Pew’s search and analysis parter, Crimson Hexagon, took a three-day sample of tweets which contained words or phrases relevant to a given hot-button news item and analyzed them for positive or negative terms as described in their methodology:

The data on Twitter comes from an analysis of all publicly available Tweets. The time period for each event varied, but none included more than three days worth of reaction. For each subject, multiple search terms were used to identify appropriate tweets. For example, to find messages commenting on President Obama’s 2013 State of the Union Speech, Tweets were included if they appeared in the four hours following the start of his speech and used the words “state” and “union,” or “Obama,” or “SOTU.”

Unlike most human coding, CH does not measure each post as a unit, but examines the entire discussion in the aggregate. To do that, the algorithm breaks up all relevant texts into subsections. Rather than dividing each Tweet, paragraph, sentence or word, CH treats the “assertion” as the unit of measurement. If 40% of a story fits into one category, and 60% fits into another, the software will divide the text accordingly. Consequently, the results are not expressed in percent of Tweets, but rather the percent of assertions out of the entire body of stories identified by the original Boolean search terms.

But while we can argue about the efficacy of their methods (more on that later), the media seems to be willfully getting the results wrong. Check out a quick sample of the headlines:

Sample of conservative reactions by Twitterverse, at odds with the Daily Caller’s miopic understanding of reality. Source: Pew

This list even includes a majority of tech-savvy websites. The Daily Caller (ever the picture of reliable reportage) even took to interpreting the report as calling Twitter “a liberal, miopic, negative place.” This, despite the fact that the report clearly says that the Twitterverse occasionally breaks Conservative when public sentiment is Liberal. But there is a big difference between opinion on Twitter being “at odds” with general public opinion and not being a “reliable” indicator.

For a start, when 16% of Americans all share a common demographic bond – our affinity for Twitter – it should not be at all surprising that we share a common set of opinions. Neither should it be surprising that those opinions differ from a wider sample of the public.

Moreover, public opinion changes. It changes as people learn more about things and as facts present themselves. That very often takes more than three days for a lot of people. Twitter being heavily weighted to breaking news, tweeps have a tendency to be ahead of the curve.

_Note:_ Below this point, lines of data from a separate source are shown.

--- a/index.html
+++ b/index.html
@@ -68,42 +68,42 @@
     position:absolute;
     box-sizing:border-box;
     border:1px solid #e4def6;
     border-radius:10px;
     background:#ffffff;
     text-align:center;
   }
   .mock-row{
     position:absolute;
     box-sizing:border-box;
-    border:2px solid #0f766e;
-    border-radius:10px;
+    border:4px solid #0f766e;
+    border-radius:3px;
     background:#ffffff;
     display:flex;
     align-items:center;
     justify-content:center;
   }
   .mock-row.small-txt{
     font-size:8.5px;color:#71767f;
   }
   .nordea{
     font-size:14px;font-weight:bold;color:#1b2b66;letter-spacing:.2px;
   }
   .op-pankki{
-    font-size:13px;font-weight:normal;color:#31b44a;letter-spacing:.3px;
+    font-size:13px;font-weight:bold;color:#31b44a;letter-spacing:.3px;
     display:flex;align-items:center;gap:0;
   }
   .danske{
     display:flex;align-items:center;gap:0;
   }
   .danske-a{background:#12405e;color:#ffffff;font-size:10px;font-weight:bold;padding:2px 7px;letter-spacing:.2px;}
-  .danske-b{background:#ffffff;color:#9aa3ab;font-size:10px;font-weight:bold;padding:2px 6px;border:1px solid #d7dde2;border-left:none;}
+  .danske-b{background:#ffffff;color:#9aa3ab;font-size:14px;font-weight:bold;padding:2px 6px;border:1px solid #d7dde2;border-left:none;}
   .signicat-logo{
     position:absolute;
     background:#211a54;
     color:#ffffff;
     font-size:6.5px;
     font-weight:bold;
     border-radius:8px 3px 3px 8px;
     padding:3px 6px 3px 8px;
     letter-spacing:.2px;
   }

We tweeps tend to “watch” the news unfold more or less together in real-time, so social reaction must also play its part. Twitter users have also been shown to be “influencers,” meaning we tend to voice our opinions to our friends more often than the average bear, you might say. It would be interesting to do the same sample, three days after a news break and then the following three days, to see if there is any change in the dichotomy between popular and Twitter sentiment.

But all of this presumes that Pew’s research is accurate. This is a very dicey affair, as indeed all public opinion polling is. But in this case, instead of speaking directly with tweeps, they’re using aggregation and analysis software to decide what is “positive” vs. “negative” or “conservative” vs. “liberal.” We are nowhere near a level of confidence in “Big Data” analysis of this type to consider this analysis anything other than hugely questionable.

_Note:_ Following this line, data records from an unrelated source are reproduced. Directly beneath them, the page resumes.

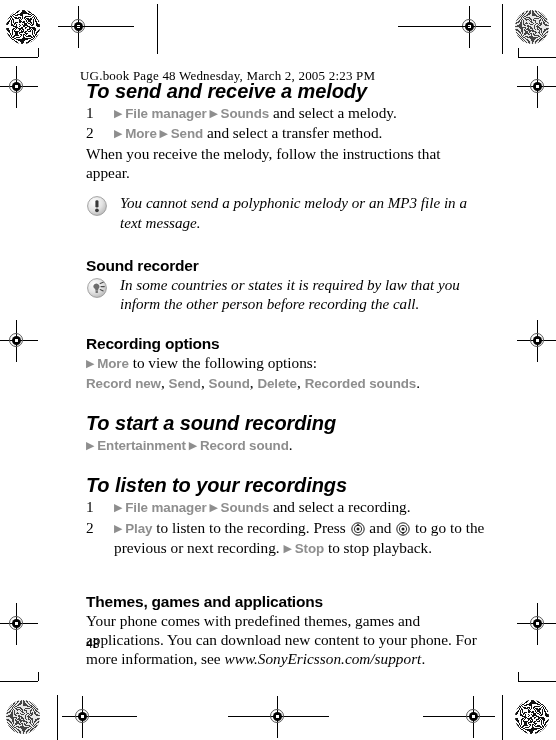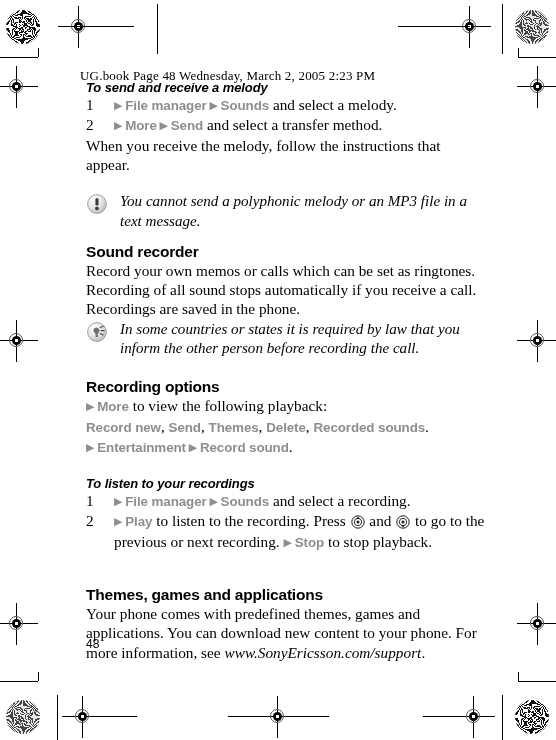--- a/index.html
+++ b/index.html
@@ -111,21 +111,21 @@
     font-weight: bold;
     font-size: 15.5px;
     margin: 0;
     padding: 0;
     letter-spacing: -0.2px;
   }
   h3.proc {
     font-family: "Liberation Sans", sans-serif;
     font-weight: bold;
     font-style: italic;
-    font-size: 13px;
+    font-size: 20px;
     margin: 0;
     padding: 0;
     letter-spacing: -0.1px;
   }
 
   p.body {
     font-family: "Liberation Serif", serif;
     font-size: 15.3px;
     line-height: 19.2px;
     margin: 0;
@@ -294,40 +294,39 @@
     <li>
       <span class="num">1</span><span class="arrow">▶</span><span class="sp"></span><span class="ui">File manager</span><span class="sp"></span><span class="arrow">▶</span><span class="sp"></span><span class="ui">Sounds</span><span> and select a melody.</span>
     </li>
     <li>
       <span class="num">2</span><span class="arrow">▶</span><span class="sp"></span><span class="ui">More</span><span class="sp"></span><span class="arrow">▶</span><span class="sp"></span><span class="ui">Send</span><span> and select a transfer method.</span>
     </li>
   </ol>
 
   <p class="body">When you receive the melody, follow the instructions that appear.</p>
 
-  <div class="note" style="margin-top:18px;">
+  <div class="note" style="margin-top:12px;">
     <span class="note-icon">
       <svg width="22" height="22" viewBox="0 0 22 22">
         <defs>
           <radialGradient id="gNote" cx="35%" cy="30%" r="78%">
             <stop offset="0%" stop-color="#ffffff"></stop>
             <stop offset="55%" stop-color="#e4e4e4"></stop>
             <stop offset="100%" stop-color="#b6b6b6"></stop>
           </radialGradient>
         </defs>
         <circle cx="11" cy="11" r="9.4" fill="url(#gNote)" stroke="#9a9a9a" stroke-width="0.9"></circle>
         <rect x="9.4" y="5.2" width="3.1" height="7.4" rx="1.4" fill="#3a3a3a"></rect>
         <circle cx="10.95" cy="15.3" r="1.85" fill="#3a3a3a"></circle>
       </svg>
     </span>
     <span class="note-text">You cannot send a polyphonic melody or an MP3 file in a text message.</span>
   </div>
 
-  <h2 class="sect" style="margin-top:12px;">Sound recorder</h2>
-  <p class="body">Record your own memos or calls which can be set as ringtones. Recording of all sound stops automatically if you receive a call. Recordings are saved in the phone.</p>
+  <h2 class="sect" style="margin-top:24px;">Sound recorder</h2>
 
   <div class="note" style="margin-top:1px;">
     <span class="note-icon">
       <svg width="22" height="22" viewBox="0 0 22 22">
         <defs>
           <radialGradient id="gTip" cx="35%" cy="30%" r="78%">
             <stop offset="0%" stop-color="#ffffff"></stop>
             <stop offset="55%" stop-color="#e4e4e4"></stop>
             <stop offset="100%" stop-color="#b6b6b6"></stop>
           </radialGradient>
@@ -340,24 +339,25 @@
           <line x1="15.0" y1="9.6" x2="18.3" y2="9.6"></line>
           <line x1="14.2" y1="12.6" x2="17.2" y2="13.9"></line>
         </g>
       </svg>
     </span>
     <span class="note-text">In some countries or states it is required by law that you inform the other person before recording the call.</span>
   </div>
 
   <h2 class="sect" style="margin-top:20px;">Recording options</h2>
 
-  <p class="body"><span class="arrow">▶</span><span class="sp"></span><span class="ui">More</span><span> to view the following playback:</span></p>
-
-  <p class="body"><span class="ui">Record new</span><span>, </span><span class="ui">Send</span><span>, </span><span class="ui">Themes</span><span>, </span><span class="ui">Delete</span><span>, </span><span class="ui">Recorded sounds</span><span>.</span></p>
-
+  <p class="body"><span class="arrow">▶</span><span class="sp"></span><span class="ui">More</span><span> to view the following options:</span></p>
+
+  <p class="body"><span class="ui">Record new</span><span>, </span><span class="ui">Send</span><span>, </span><span class="ui">Sound</span><span>, </span><span class="ui">Delete</span><span>, </span><span class="ui">Recorded sounds</span><span>.</span></p>
+
+  <h3 class="proc" style="margin-top:19px;">To start a sound recording</h3>
 
   <p class="body"><span class="arrow">▶</span><span class="sp"></span><span class="ui">Entertainment</span><span class="sp"></span><span class="arrow">▶</span><span class="sp"></span><span class="ui">Record sound</span><span>.</span></p>
 
   <h3 class="proc" style="margin-top:19px;">To listen to your recordings</h3>
 
   <ol class="steps">
     <li>
       <span class="num">1</span><span class="arrow">▶</span><span class="sp"></span><span class="ui">File manager</span><span class="sp"></span><span class="arrow">▶</span><span class="sp"></span><span class="ui">Sounds</span><span> and select a recording.</span>
     </li>
     <li>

The algorithms Crimson Hexagon uses would need to interpret tweets according to whether or not they’re really relevant to a given topic, whether the tweet was being sarcastic or some other form of humor, and whether the “negative” words are a function of genuine negativity or simple a reflection of language. Buffalo alone would be enough to give coders cold sweats, trying to interpret all that negativity.

And of course, it needs to be pointed out: Pew’s opinion polls do not reflect public sentiment any more accurately than Twitter, simply because Pew says they do. I am a big fan of Pew’s work – I cite it a lot, especially on (irony alert) Twitter. But by no means does this study reflect any kind of scientific fidelity.